•   París, Francia  |
  •  |
  •  |
  • AFP

Salah Abdeslam, el único superviviente de los comandos yihadistas que perpetraron los atentados de París de 2015, que irá a juicio el 5 de febrero en Bélgica por el tiroteo que llevó a su captura, sigue siendo un enigma.

En el suburbio popular de Molenbeek, en Bruselas, donde creció, Abdeslam tenía fama de ser un delincuente de baja calaña, que fumaba marihuana, bebía cerveza, y no era muy apegado a la religión. Antes de radicalizarse en tiempo récord.

La policía antiterrorista francesa cree que Abdeslam desempeñó un papel clave en los ataques del 13 de noviembre de 2015, cuando tres comandos de yihadistas del grupo Estado Islámico (EI) sembraron el terror en bares, restaurantes y una sala de espectáculo de París, matando a 130 personas.

Este ciudadano francés, de origen marroquí, ahora de 28 años, se habría encargado de alquilar los vehículos y las habitaciones utilizadas por los atacantes y de organizar el viaje de los miembros de esta red yihadista hasta Francia.

La noche de la masacre fue equipado con un cinturón de explosivos. Pero a diferencia de su hermano, Brahim, no activó su dispositivo, que fue encontrado en un cubo de basura días después del ataque.

Logró escapar de Francia en coche tras la matanza y pese a que la foto de este joven moreno de ojos marrones circuló por toda Europa, consiguió esconderse durante cuatro meses.

Fue capturado en Molenbeeck en marzo de 2016 en una espectacular operación policial durante la cual sufrió una herida de bala en la pierna.

Se mantiene en silencio

Desde su traslado a Francia en abril 2016 Abdeslam se ha atrincherado en su silencio. Durante los cinco interrogatorios a los que ha sido sometido, se ha negado a responder a las preguntas de los investigadores.

Será juzgado en Bélgica, en su primera aparición pública desde los atentados de París, por un tiroteo con policías ocurrido días antes de su captura. Tres agentes resultaron heridos y un yihadista argelino murió en aquel incidente.

Abdeslam está encarcelado en un régimen de aislamiento muy estricto en la prisión más grande de Europa, la de Fleury-Mérogis.

No obstante, en los últimos meses se han relajado sus condiciones de detención debido a temores sobre su salud mental. Concretamente, una de las ventanas de su celda fue destapada, por lo que ahora puede escuchar los ruidos exteriores.

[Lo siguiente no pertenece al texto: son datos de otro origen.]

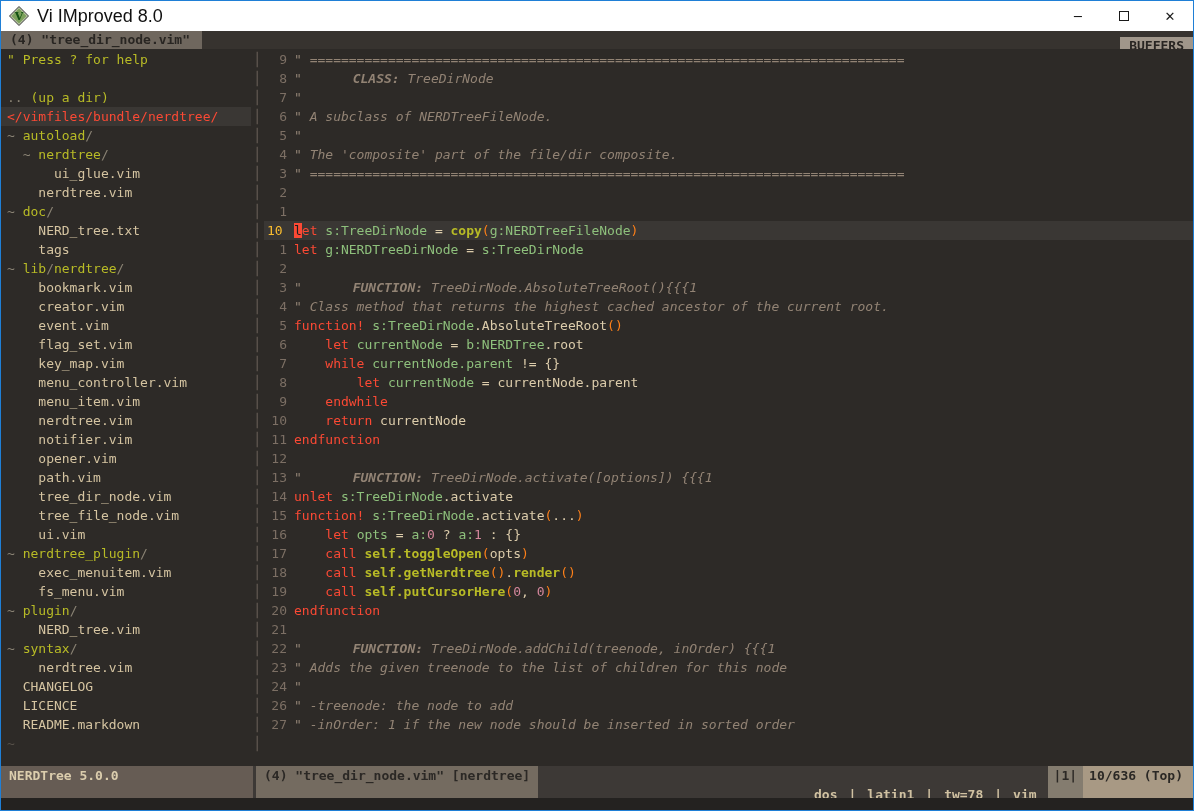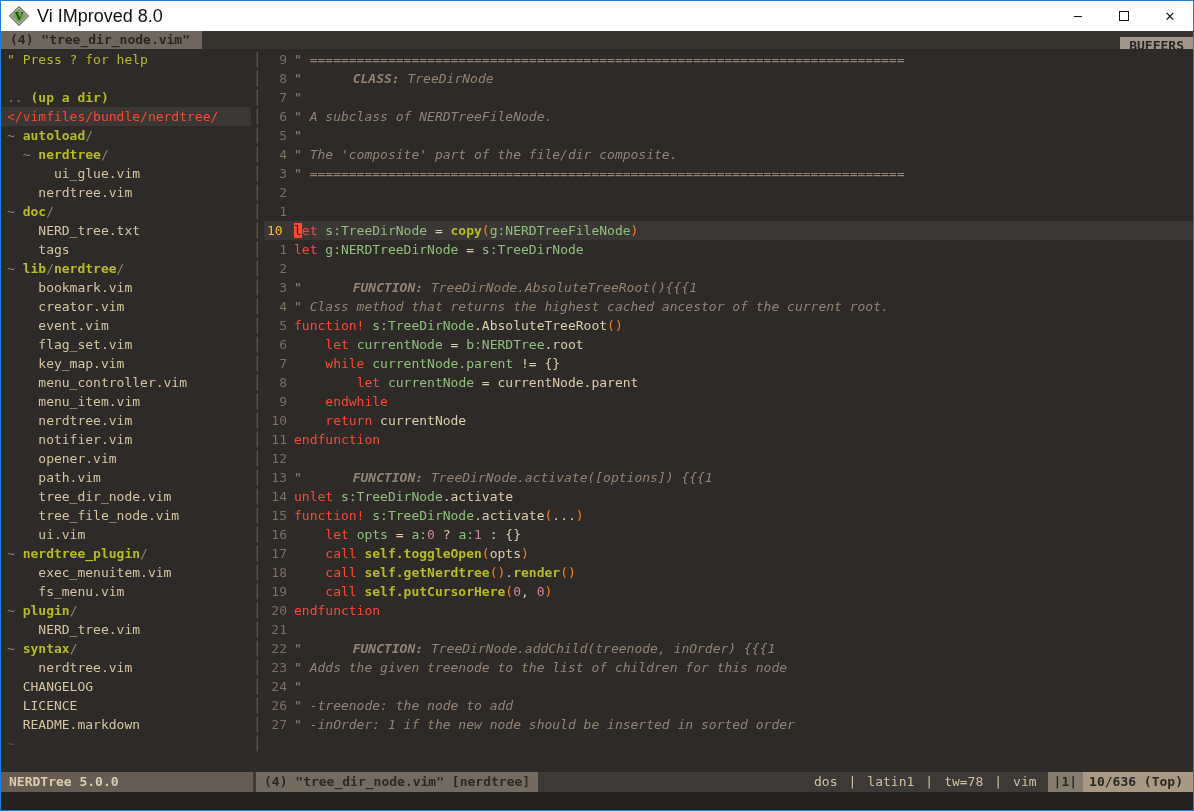--- a/index.html
+++ b/index.html
@@ -51,7 +51,7 @@
   .tok-cur{ background:var(--red); color:#1d2021; }
   .tok-h  { color:var(--yellow); }
   .tok-g  { color:var(--gray); }
-  .tok-d  { color:var(--yellow); font-weight:bold; }
+  .tok-d  { color:var(--yellow); font-weight:normal; }
   .tok-fi { color:var(--file_fg); }
   .tok-r  { color:var(--red); }
   .tok-eob{ color:var(--eob); }

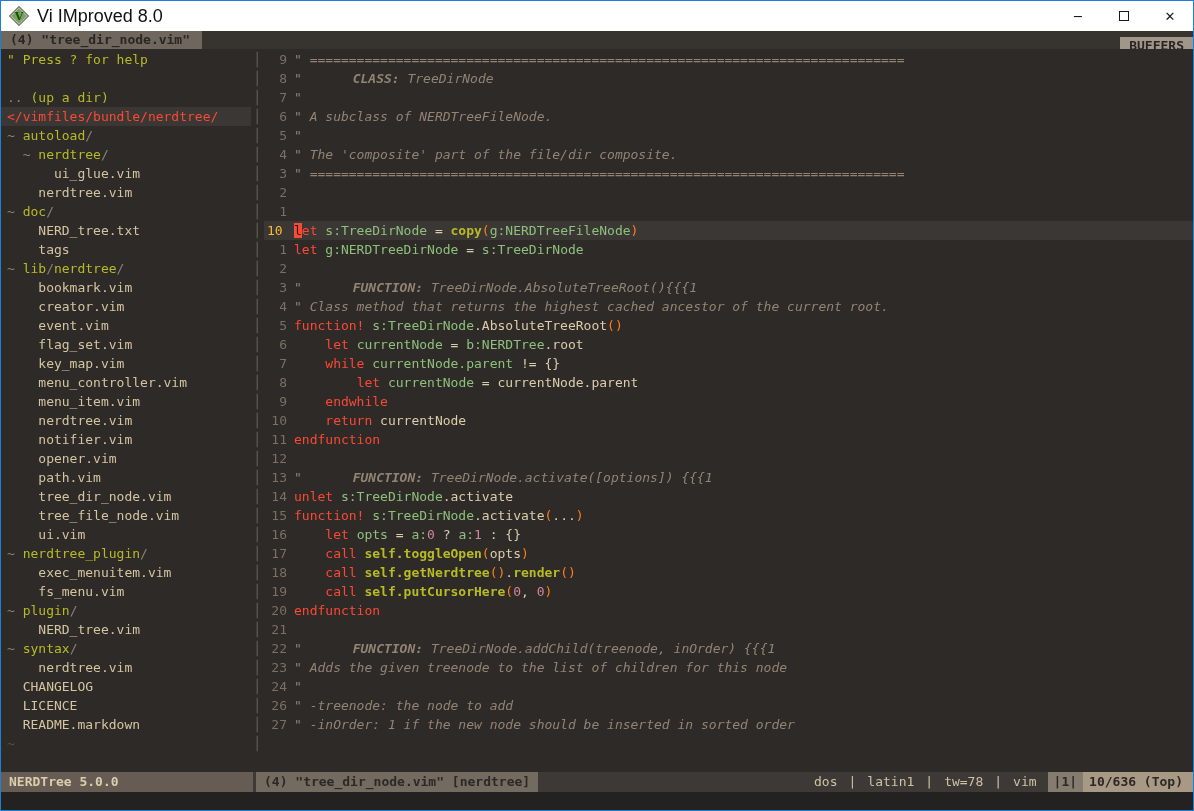--- a/index.html
+++ b/index.html
@@ -56,7 +56,7 @@
   .tok-r  { color:var(--red); }
   .tok-eob{ color:var(--eob); }
   
-  .statusline { height:20px; flex:0 0 auto; background:var(--status_dark_bg); display:flex;
+  .statusline { height:32px; flex:0 0 auto; background:var(--status_dark_bg); display:flex;
                 font-size:13px; line-height:20px; font-weight:bold; }
   .st-left { width:252px; flex:0 0 auto; background:var(--status_left_bg); color:var(--status_left_fg);
              padding-left:8px; white-space:pre; }

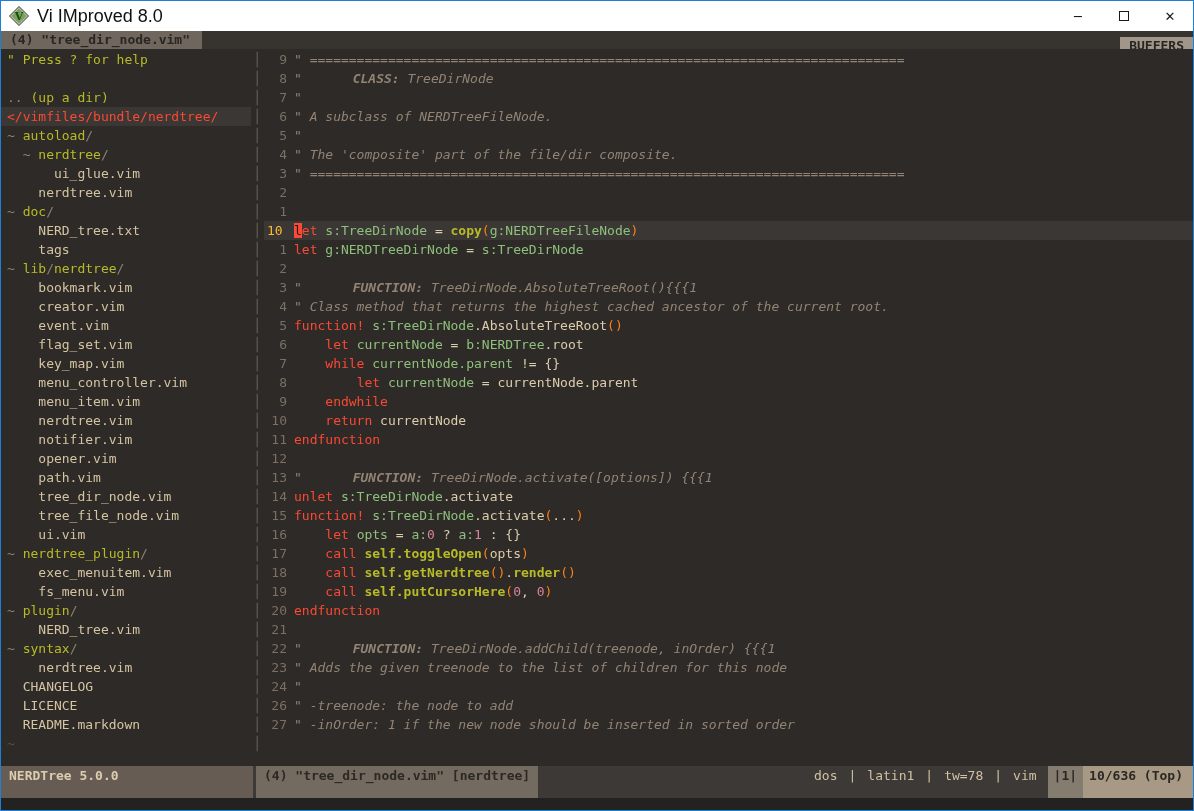--- a/index.html
+++ b/index.html
@@ -62,7 +62,7 @@
              padding-left:8px; white-space:pre; }
   .st-center { background:var(--status_center_bg); color:var(--status_center_fg);
                margin-left:3px; padding:0 8px; white-space:pre; }
-  .st-right { margin-left:auto; color:var(--status_dark_fg); display:flex; white-space:pre; font-weight:normal; }
+  .st-right { margin-left:auto; color:var(--status_dark_fg); display:flex; white-space:pre; font-weight:bold;margin-top:19px; }
   .st-item { padding:0 11px; }
   .st-sep { color:var(--status_dark_fg); }
   .st-pos-a { background:var(--pos_a_bg); color:var(--status_center_fg); padding:0 6px; font-weight:bold; white-space:pre; }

Todo indica que será trasladado a una prisión de alta seguridad en el norte de Francia, más cerca de Bélgica, para su juicio.

'Malas compañías'

Salah Abdeslam vivía con sus padres, sus dos hermanos, Mohamed y Brahim, y su hermana en un edificio con vista a la alcaldía en Molenbeek. Era una familia unida, "abierta y liberal, no muy religiosa", contó tras su captura Olivier Martins, exabogado de Brahim.

Salah trabajó como técnico en la STIB, la empresa de transporte público de Bruselas. En marzo de 2013 abrió un bar con su hermano, "Les Béguines", en Molenbeek, donde se bebía cerveza y se fumaban porros.

Los amigos de los hermanos Abdeslam dicen que mostraron señales de fervor religioso antes de la matanza. Para algunos de ellos el problema llegó con "las malas compañías".

Entre sus amigos estaba Abdelhamid Abaaoud, quien se convertiría luego en uno de los yihadistas belgas más notorios y en el presunto cerebro de los atentados de París. Luego de un robo en 2010 coincidieron con él en la cárcel.

En los últimos meses "ya no bebían y rezaban un poco más que de costumbre", relató su otro hermano, Mohamed, detenido en Bruselas al día siguiente de los ataques pero liberado luego sin cargos.

El viernes 13 de noviembre Brahim se hizo estallar en el bulevar Voltaire en París. ¿Le esperaba a su hermano, Salah, el mismo destino? Según un análisis recientemente revelado por la radio France Inter, su cinturón de explosivos tenía un defecto, pero se desconoce si intentó o no activarlo.